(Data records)
[Start of section]
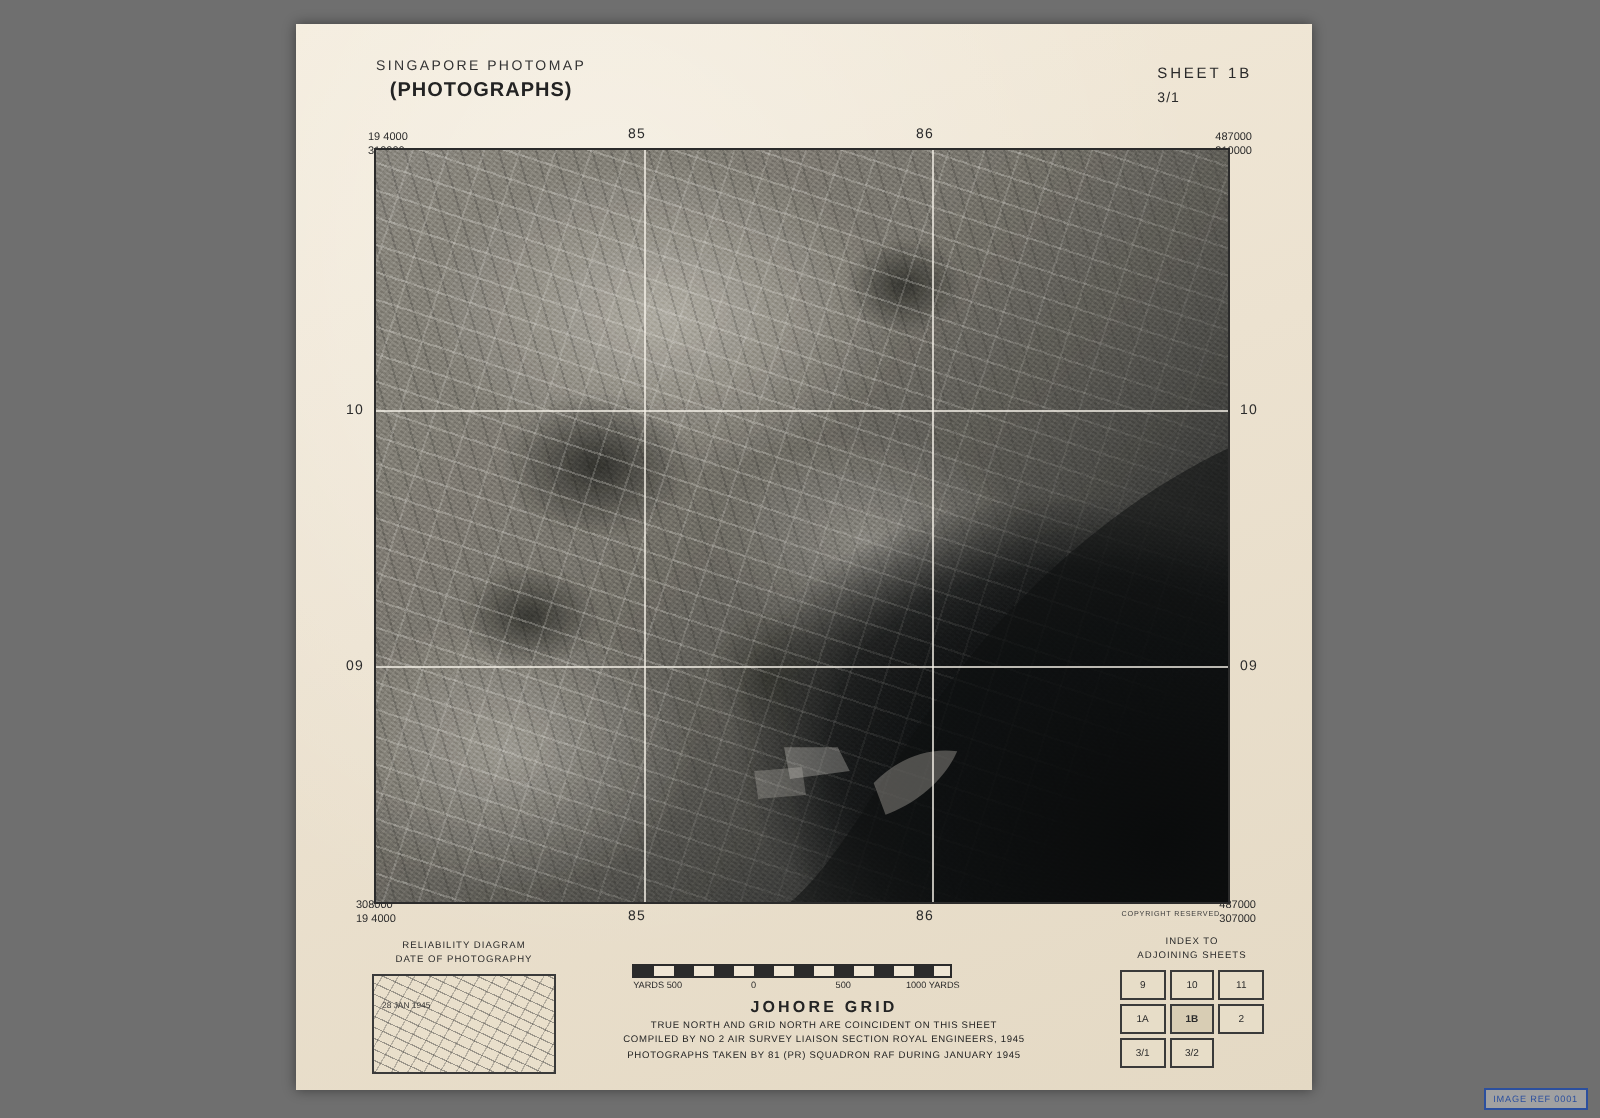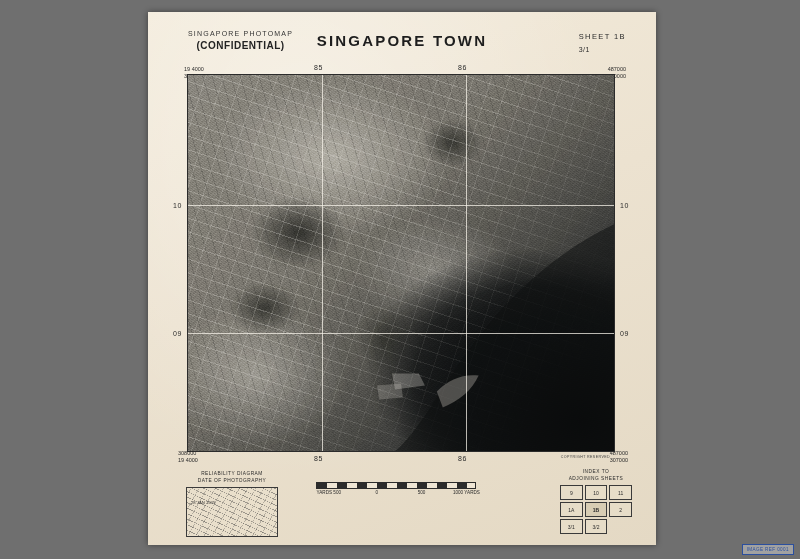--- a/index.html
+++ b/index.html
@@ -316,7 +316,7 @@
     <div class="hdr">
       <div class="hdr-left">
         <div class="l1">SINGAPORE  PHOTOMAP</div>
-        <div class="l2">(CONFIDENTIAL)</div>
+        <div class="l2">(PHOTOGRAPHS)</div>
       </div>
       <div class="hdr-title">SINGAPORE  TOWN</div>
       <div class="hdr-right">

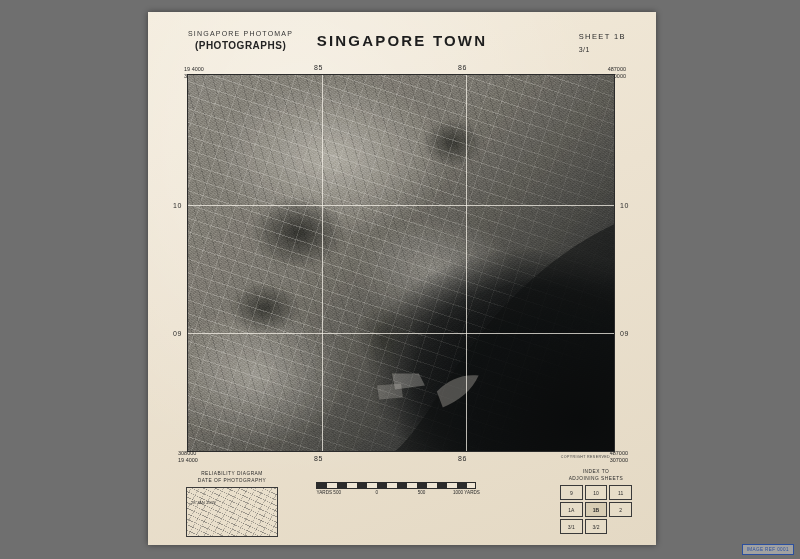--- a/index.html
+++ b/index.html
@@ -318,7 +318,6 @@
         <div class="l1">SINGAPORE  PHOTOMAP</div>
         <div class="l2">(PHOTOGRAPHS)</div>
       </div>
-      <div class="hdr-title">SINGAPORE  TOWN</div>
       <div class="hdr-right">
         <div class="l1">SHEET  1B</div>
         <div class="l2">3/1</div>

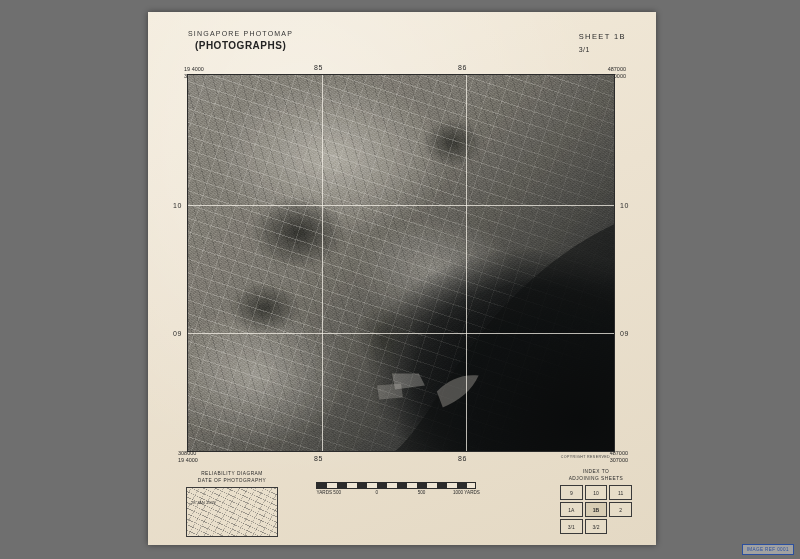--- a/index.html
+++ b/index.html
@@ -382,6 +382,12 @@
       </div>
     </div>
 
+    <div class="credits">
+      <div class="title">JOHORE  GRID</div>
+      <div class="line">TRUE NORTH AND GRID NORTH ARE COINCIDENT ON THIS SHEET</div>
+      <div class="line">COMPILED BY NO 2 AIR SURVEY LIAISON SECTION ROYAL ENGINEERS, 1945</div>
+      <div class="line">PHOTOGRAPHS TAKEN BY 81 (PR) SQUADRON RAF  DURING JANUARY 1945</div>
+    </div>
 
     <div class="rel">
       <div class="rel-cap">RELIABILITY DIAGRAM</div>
[End of section]
Your assignment - Find each line in the records above that contains "PHOTOGRAPHS", and copy it.

Reply to the exercise -
+        <div class="l2">(PHOTOGRAPHS)</div>
         <div class="l2">(PHOTOGRAPHS)</div>
+      <div class="line">PHOTOGRAPHS TAKEN BY 81 (PR) SQUADRON RAF  DURING JANUARY 1945</div>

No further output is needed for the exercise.